Bandes plates fortement corrélées

L’équipe IBS a également observé des « bandes plates » – un autre phénomène quantique dans lequel le spectre énergétique des électrons contient des phonons ultra-lents extrêmement fortement corrélés. Des bandes plates ont récemment été découvertes dans des bicouches de graphène tordues les unes par rapport aux autres selon un certain angle. Ces bandes sont des états électroniques dans lesquels il n'y a aucune relation entre l'énergie et la vitesse des électrons et elles sont particulièrement intéressantes pour les physiciens car les électrons y deviennent « sans dispersion », c'est-à-dire que leur énergie cinétique est supprimée. À mesure que les électrons ralentissent presque jusqu'à l'arrêt, leur masse effective se rapproche de l'infini, conduisant à des phénomènes topologiques exotiques ainsi qu'à des états de matière fortement corrélés associés à la supraconductivité à haute température, au magnétisme et à d'autres propriétés quantiques des solides.

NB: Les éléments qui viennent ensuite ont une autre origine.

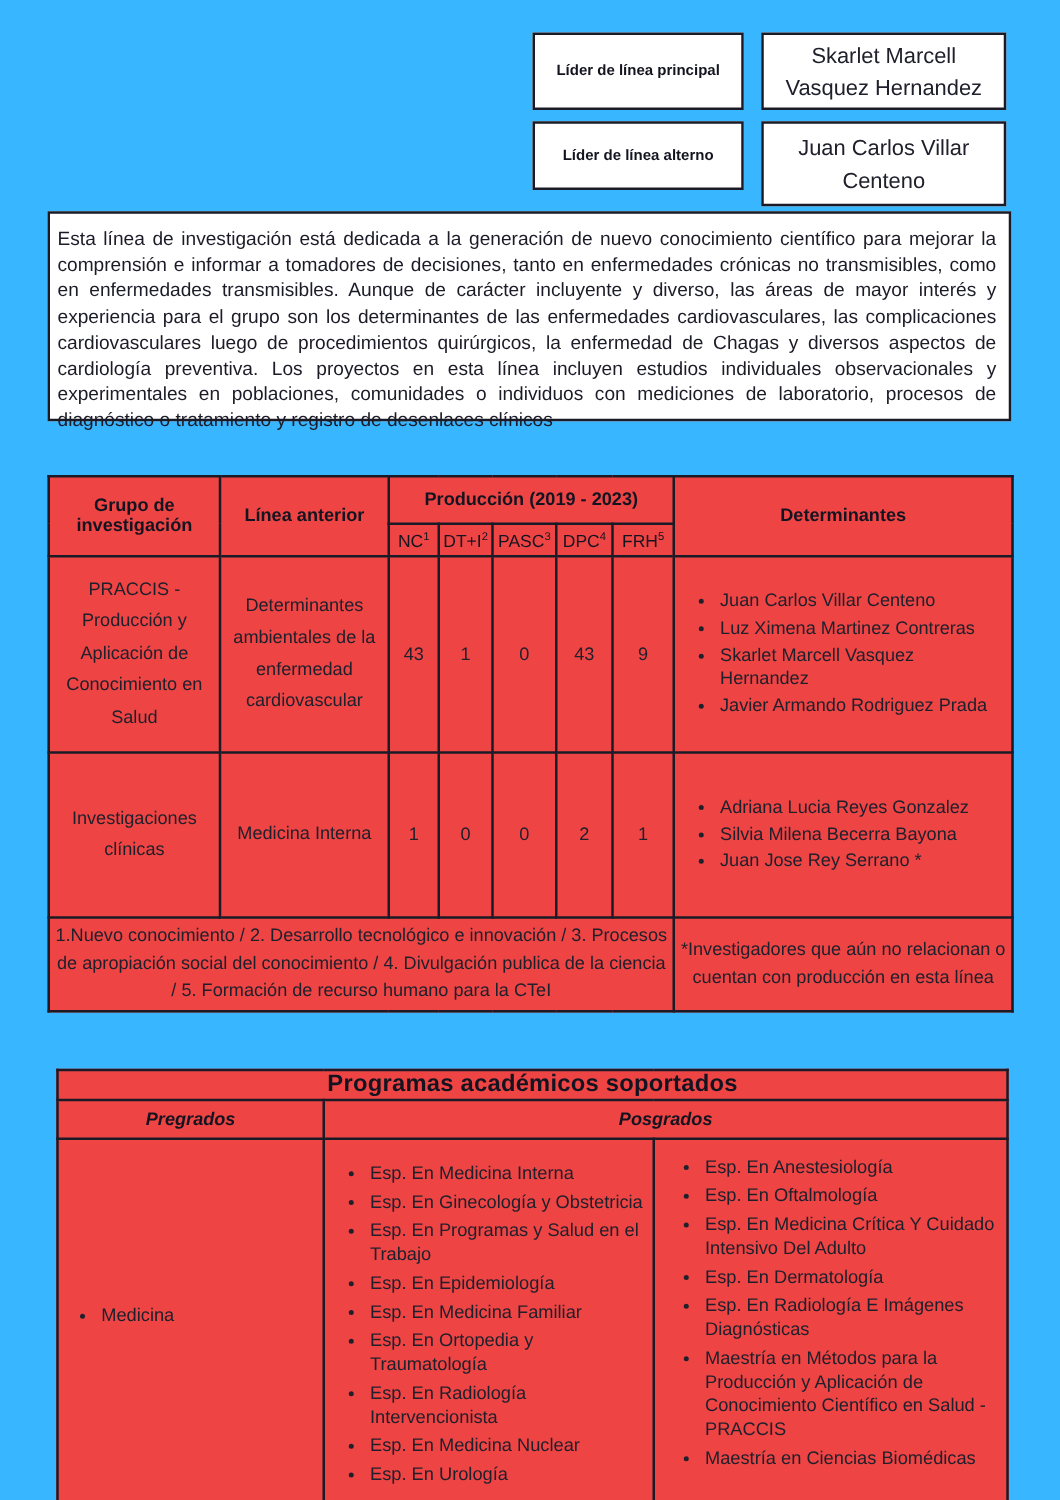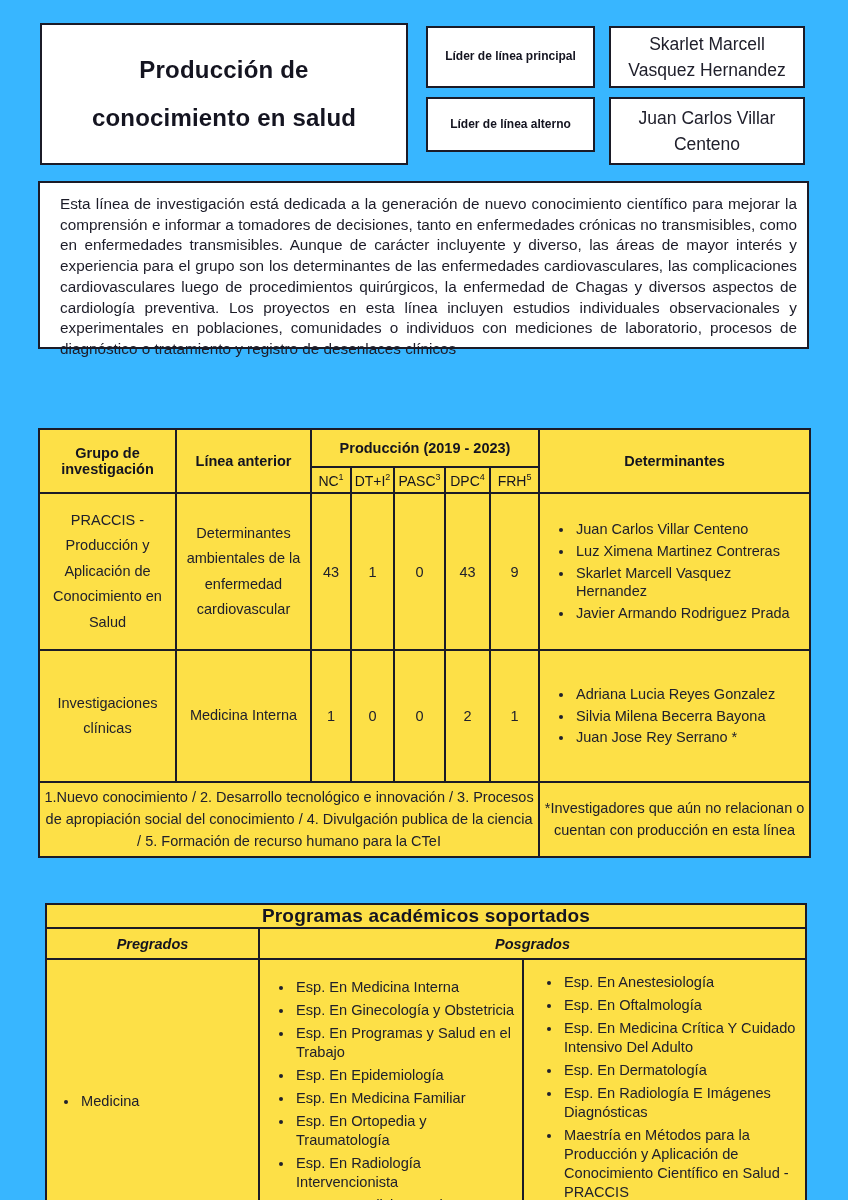"Producción de conocimiento en salud" div.box { html: <div>Producción de conocimiento en salud</div> -> none }
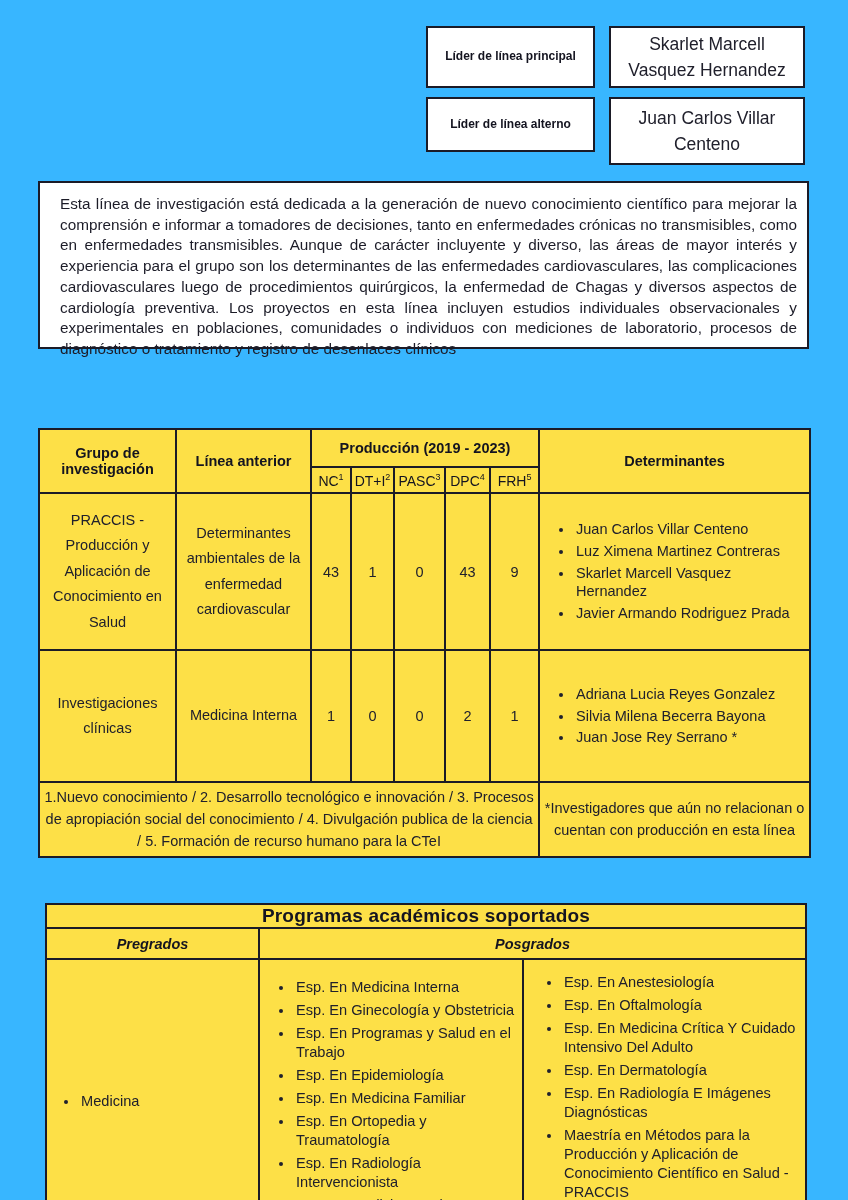"Esta línea de investigación está" .desc-box { padding: 11px 10px 8px 20px -> 11px 10px 8px 6px; top: 181px -> 169px }
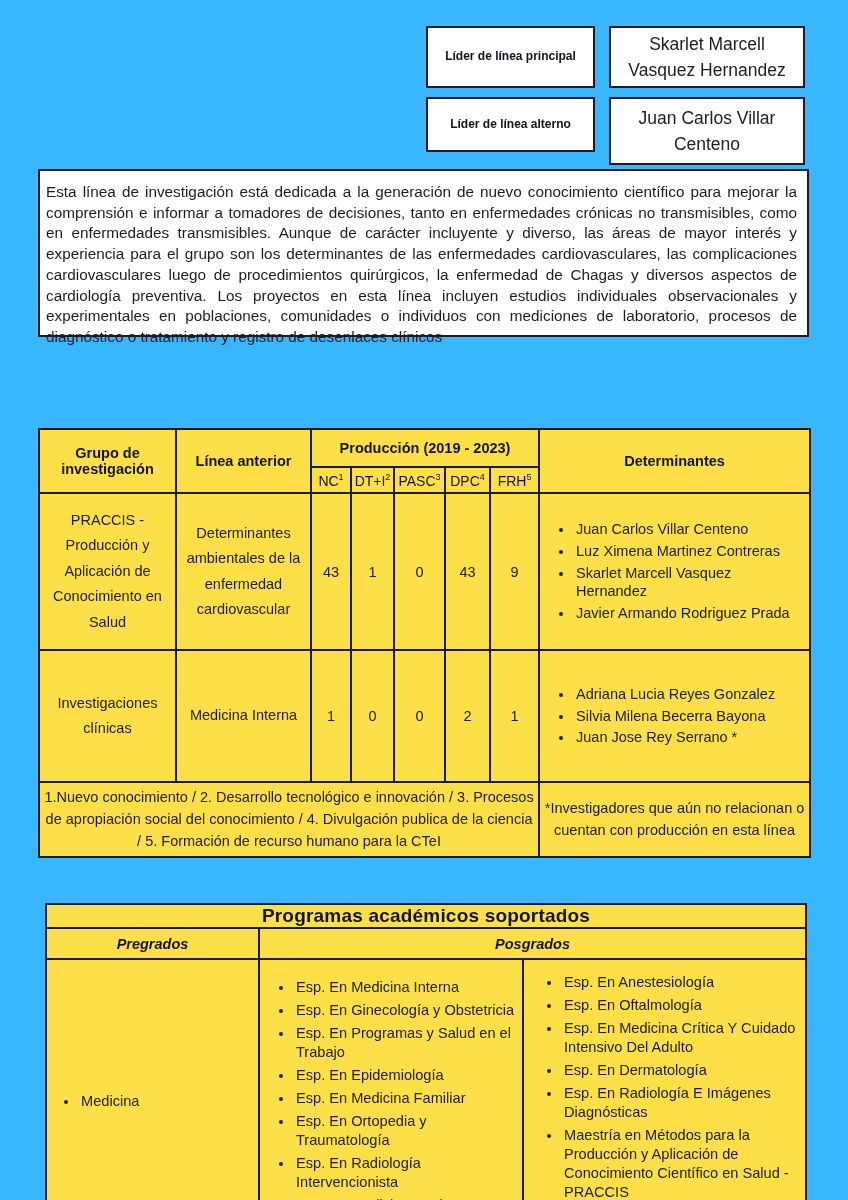"Grupo de investigación" table { background: #fde047 -> #ef4444; margin-top: 48px -> none }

"Nos résultats suggèrent que des phénomènes collectifs émergents - comme les quasiparticules et les bandes plates fortement corrélées - que l'on pensait jusqu'à présent limités aux systèmes quantiques peuvent être observés dans des contextes classiques, tels que les systèmes chimiques et même la matière vivante", explique Tlusty. "Peut-être que ces phénomènes sont beaucoup plus courants que nous ne le pensions auparavant."

De tels phénomènes peuvent également aider à expliquer divers processus complexes dans les systèmes classiques, ajoute-t-il. « Dans cet ouvrage, détaillé dans Physique de la nature, nous expliquons la transition de fusion hors d'équilibre dans le cristal hydrodynamique que nous avons étudié comme étant le résultat d'« avalanches de quasi-particules ». Celles-ci se produisent lorsque les paires de quasi-particules se propageant à travers le cristal stimulent la création d'autres paires par une réaction en chaîne.

« Les paires de quasiparticules voyagent plus vite que la vitesse des phonons et ainsi chaque paire laisse derrière elle une avalanche de paires nouvellement formées – un peu comme le cône de Mach généré derrière un avion à réaction supersonique. Finalement, toutes ces paires entrent en collision les unes avec les autres, ce qui conduit finalement à la fonte des cristaux.

Les chercheurs disent qu'il devrait y avoir beaucoup plus d'exemples de phénomènes de type quantique dans d'autres systèmes classiques. "Je pense que nos découvertes ne sont que la pointe de l'iceberg", déclare Tlusty. "Révéler de tels phénomènes peut être très utile pour faire progresser la compréhension des modes émergents et des transitions de phase."